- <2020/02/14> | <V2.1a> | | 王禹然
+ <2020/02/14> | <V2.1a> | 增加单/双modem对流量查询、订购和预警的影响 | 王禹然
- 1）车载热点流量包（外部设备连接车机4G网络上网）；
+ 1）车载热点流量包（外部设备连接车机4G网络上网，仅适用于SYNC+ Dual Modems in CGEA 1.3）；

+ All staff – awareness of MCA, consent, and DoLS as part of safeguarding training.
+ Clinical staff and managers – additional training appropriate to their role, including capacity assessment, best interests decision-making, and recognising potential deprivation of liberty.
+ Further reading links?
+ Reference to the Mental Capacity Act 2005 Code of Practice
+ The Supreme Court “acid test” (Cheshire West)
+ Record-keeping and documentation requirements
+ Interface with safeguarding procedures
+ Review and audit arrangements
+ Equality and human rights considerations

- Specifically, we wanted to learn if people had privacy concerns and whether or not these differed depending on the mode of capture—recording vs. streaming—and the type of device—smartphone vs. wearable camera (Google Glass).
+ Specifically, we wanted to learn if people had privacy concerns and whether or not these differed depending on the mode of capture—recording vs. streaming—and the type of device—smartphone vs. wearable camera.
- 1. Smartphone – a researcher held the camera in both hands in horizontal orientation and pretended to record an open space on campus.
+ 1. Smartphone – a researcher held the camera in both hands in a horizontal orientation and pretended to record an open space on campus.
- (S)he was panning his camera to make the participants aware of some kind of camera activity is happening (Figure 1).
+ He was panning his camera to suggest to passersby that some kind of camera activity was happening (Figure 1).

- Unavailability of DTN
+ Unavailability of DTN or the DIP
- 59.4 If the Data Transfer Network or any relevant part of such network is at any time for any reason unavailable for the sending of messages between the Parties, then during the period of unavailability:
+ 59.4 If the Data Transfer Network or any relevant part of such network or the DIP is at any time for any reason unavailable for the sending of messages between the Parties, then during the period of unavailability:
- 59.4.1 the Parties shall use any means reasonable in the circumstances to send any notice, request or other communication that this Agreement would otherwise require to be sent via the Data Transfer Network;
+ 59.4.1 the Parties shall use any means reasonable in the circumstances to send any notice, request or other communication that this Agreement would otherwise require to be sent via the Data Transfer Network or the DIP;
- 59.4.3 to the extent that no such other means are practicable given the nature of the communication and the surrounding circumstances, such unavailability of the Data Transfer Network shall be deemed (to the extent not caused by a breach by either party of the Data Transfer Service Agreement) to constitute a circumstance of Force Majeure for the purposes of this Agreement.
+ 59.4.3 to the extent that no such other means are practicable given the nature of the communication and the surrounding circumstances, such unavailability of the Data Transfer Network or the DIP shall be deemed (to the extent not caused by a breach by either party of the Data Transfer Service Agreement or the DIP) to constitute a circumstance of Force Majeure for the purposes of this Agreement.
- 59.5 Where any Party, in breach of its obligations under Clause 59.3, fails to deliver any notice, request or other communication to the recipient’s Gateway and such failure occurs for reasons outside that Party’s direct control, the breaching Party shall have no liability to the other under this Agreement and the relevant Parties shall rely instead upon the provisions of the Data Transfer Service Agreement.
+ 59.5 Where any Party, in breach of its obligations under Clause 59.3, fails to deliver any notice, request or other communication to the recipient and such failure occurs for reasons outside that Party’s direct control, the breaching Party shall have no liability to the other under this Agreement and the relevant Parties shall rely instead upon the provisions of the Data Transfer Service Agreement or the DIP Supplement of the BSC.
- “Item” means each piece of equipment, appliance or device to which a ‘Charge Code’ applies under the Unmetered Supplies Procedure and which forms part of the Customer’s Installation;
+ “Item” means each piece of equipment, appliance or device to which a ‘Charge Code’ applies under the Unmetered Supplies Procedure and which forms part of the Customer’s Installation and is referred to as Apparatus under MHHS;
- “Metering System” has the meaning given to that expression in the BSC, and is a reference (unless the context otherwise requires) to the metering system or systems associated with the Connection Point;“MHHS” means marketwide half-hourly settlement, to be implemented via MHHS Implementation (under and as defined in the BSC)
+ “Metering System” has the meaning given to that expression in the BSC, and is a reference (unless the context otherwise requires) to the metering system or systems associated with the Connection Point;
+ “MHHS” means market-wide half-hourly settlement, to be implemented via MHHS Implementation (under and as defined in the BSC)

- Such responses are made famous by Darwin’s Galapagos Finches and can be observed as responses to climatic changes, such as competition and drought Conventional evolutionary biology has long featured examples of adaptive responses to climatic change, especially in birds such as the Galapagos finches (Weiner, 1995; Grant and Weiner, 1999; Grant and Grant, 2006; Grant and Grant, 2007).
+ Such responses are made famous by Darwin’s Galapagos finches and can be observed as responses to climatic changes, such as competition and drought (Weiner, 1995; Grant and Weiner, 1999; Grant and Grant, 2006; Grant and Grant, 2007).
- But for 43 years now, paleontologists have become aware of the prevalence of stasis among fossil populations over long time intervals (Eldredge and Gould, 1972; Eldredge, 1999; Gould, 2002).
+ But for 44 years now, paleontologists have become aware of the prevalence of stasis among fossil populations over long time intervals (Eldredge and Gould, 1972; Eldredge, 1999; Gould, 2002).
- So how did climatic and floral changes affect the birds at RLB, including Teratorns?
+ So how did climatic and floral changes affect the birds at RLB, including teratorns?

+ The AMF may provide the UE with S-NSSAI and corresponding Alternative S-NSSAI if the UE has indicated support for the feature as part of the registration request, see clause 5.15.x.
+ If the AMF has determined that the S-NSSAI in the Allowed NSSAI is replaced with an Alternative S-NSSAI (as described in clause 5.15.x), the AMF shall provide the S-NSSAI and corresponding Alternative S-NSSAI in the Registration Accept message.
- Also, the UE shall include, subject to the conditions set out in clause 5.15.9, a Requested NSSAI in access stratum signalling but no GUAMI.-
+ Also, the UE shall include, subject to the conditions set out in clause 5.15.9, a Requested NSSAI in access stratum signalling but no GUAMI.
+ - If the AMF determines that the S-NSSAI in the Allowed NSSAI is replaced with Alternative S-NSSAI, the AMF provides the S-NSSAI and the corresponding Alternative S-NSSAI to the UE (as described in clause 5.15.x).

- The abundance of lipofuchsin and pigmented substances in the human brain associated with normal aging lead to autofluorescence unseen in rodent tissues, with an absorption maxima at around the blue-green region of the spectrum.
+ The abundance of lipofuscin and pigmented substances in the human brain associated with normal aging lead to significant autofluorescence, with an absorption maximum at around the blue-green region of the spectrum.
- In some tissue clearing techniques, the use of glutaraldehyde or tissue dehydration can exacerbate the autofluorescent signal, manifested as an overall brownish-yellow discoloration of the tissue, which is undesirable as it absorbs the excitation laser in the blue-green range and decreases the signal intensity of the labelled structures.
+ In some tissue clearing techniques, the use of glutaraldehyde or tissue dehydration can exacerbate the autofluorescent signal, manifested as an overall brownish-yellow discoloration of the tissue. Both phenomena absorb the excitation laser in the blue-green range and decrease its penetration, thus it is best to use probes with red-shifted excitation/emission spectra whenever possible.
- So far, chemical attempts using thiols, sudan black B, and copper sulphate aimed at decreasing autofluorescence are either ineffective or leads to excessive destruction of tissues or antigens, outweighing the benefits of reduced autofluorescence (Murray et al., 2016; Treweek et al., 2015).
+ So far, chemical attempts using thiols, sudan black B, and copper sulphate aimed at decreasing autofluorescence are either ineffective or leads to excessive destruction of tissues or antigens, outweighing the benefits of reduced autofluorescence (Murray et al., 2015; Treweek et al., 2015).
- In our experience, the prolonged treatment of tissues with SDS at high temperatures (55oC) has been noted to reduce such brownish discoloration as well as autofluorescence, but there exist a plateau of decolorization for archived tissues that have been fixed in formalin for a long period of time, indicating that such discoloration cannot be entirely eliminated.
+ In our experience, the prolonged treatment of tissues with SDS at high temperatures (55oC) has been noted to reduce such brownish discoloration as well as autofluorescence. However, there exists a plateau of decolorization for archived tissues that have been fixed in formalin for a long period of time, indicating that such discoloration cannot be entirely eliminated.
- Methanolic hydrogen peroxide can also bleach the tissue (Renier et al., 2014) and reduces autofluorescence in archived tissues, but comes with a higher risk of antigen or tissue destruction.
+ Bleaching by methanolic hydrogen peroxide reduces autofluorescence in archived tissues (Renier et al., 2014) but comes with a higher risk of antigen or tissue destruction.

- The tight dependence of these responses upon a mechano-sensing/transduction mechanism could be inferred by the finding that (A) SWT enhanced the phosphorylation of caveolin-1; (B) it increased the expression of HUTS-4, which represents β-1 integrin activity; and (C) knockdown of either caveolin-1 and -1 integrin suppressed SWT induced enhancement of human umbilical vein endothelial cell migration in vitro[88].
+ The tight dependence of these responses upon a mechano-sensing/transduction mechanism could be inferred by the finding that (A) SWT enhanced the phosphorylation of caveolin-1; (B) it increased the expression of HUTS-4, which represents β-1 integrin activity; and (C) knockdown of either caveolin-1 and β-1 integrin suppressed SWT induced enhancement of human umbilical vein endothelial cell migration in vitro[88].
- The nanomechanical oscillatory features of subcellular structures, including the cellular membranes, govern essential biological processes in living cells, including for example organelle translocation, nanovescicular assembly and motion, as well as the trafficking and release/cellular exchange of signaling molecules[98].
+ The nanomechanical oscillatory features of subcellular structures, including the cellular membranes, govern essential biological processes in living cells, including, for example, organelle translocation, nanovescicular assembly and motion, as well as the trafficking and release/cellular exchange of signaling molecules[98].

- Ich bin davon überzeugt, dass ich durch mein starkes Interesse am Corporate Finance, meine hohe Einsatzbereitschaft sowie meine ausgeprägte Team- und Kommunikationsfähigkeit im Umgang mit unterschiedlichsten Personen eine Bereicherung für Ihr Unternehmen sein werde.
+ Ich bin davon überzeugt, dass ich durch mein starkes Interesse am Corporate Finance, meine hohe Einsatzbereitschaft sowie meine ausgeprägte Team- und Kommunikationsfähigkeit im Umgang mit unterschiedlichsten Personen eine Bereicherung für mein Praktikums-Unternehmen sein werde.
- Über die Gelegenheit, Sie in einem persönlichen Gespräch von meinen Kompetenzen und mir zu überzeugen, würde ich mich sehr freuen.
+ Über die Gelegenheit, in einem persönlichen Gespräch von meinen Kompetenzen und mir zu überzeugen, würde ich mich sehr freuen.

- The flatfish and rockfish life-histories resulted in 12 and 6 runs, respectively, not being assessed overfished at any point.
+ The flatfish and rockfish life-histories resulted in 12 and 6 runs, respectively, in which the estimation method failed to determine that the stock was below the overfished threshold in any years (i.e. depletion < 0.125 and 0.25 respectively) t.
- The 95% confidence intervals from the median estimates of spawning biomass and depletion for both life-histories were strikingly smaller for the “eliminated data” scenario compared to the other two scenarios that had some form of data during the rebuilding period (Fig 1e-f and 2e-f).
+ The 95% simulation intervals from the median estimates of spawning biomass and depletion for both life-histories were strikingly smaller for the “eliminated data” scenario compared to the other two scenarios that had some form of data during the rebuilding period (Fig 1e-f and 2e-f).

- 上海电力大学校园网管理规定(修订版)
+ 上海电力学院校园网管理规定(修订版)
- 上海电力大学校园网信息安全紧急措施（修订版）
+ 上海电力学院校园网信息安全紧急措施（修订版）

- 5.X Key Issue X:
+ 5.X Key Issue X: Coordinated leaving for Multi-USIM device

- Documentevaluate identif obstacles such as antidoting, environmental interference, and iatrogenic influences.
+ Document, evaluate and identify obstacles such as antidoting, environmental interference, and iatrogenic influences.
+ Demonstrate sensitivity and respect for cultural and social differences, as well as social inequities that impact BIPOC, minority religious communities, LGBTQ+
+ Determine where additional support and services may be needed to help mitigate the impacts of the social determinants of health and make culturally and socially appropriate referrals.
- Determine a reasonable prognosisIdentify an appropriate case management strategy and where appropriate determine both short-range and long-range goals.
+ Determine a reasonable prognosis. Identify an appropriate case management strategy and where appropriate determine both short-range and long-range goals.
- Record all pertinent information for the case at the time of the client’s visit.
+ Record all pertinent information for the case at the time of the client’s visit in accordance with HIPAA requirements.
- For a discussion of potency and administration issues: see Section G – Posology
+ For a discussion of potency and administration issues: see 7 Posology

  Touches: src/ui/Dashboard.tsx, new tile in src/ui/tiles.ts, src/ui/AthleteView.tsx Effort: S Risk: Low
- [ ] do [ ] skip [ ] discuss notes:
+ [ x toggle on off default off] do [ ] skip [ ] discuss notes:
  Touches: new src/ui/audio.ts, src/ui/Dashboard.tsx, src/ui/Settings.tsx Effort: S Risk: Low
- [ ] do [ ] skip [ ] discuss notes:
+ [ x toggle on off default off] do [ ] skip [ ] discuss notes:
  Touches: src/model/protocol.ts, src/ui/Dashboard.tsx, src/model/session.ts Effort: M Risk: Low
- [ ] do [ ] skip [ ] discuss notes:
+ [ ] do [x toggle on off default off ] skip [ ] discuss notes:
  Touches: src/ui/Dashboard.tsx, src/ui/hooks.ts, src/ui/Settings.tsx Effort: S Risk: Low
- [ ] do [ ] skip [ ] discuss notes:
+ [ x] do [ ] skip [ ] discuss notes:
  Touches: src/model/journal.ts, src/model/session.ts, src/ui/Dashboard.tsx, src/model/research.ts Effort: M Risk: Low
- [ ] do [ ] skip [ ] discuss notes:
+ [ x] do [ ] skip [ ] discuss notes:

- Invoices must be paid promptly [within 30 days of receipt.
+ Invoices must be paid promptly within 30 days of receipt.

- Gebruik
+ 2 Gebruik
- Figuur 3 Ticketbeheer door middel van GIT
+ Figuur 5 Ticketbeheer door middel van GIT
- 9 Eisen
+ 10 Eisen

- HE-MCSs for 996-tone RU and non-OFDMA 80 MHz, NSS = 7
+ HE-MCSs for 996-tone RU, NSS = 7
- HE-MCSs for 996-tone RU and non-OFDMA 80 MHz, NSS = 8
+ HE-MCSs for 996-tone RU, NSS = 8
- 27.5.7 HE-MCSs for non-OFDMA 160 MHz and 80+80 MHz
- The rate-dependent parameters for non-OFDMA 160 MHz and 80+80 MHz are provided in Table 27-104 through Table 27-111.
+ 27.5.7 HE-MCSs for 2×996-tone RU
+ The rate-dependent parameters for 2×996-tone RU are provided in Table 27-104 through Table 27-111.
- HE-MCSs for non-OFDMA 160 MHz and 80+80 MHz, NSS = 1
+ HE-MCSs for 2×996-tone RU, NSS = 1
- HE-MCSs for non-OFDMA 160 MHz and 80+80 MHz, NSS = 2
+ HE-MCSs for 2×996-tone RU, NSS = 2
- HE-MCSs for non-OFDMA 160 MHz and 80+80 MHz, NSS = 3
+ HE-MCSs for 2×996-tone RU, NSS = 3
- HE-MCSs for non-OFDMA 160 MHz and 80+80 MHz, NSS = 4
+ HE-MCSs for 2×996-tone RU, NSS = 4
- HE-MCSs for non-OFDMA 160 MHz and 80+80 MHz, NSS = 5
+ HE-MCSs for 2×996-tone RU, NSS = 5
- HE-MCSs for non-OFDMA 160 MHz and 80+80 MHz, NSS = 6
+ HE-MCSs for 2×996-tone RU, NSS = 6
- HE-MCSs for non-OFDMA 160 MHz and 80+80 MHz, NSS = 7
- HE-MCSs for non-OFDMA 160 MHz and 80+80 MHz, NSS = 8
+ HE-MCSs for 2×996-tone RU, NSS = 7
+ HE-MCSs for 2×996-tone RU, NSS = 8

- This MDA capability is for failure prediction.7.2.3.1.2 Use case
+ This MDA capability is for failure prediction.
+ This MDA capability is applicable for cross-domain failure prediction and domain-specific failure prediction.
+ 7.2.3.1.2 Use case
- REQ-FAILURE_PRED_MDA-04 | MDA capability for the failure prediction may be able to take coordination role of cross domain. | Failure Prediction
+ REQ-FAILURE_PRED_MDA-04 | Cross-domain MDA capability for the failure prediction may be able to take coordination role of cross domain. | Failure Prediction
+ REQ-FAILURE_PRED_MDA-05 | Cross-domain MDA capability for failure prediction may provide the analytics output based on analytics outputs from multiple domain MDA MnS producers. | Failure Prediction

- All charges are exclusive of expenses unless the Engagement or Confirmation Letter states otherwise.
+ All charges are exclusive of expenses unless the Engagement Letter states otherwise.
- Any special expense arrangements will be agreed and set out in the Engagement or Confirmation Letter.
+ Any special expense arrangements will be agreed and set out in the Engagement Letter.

━━━━━━

▶ _ACTIVITY_
Reproduce the material above exactly, beginning at its first line and ending with the line that holds "human rights considerations". Include nothing else.

▶ _WRITTEN REPLY_
- <2020/02/14> | <V2.1a> | | 王禹然
+ <2020/02/14> | <V2.1a> | 增加单/双modem对流量查询、订购和预警的影响 | 王禹然
- 1）车载热点流量包（外部设备连接车机4G网络上网）；
+ 1）车载热点流量包（外部设备连接车机4G网络上网，仅适用于SYNC+ Dual Modems in CGEA 1.3）；

+ All staff – awareness of MCA, consent, and DoLS as part of safeguarding training.
+ Clinical staff and managers – additional training appropriate to their role, including capacity assessment, best interests decision-making, and recognising potential deprivation of liberty.
+ Further reading links?
+ Reference to the Mental Capacity Act 2005 Code of Practice
+ The Supreme Court “acid test” (Cheshire West)
+ Record-keeping and documentation requirements
+ Interface with safeguarding procedures
+ Review and audit arrangements
+ Equality and human rights considerations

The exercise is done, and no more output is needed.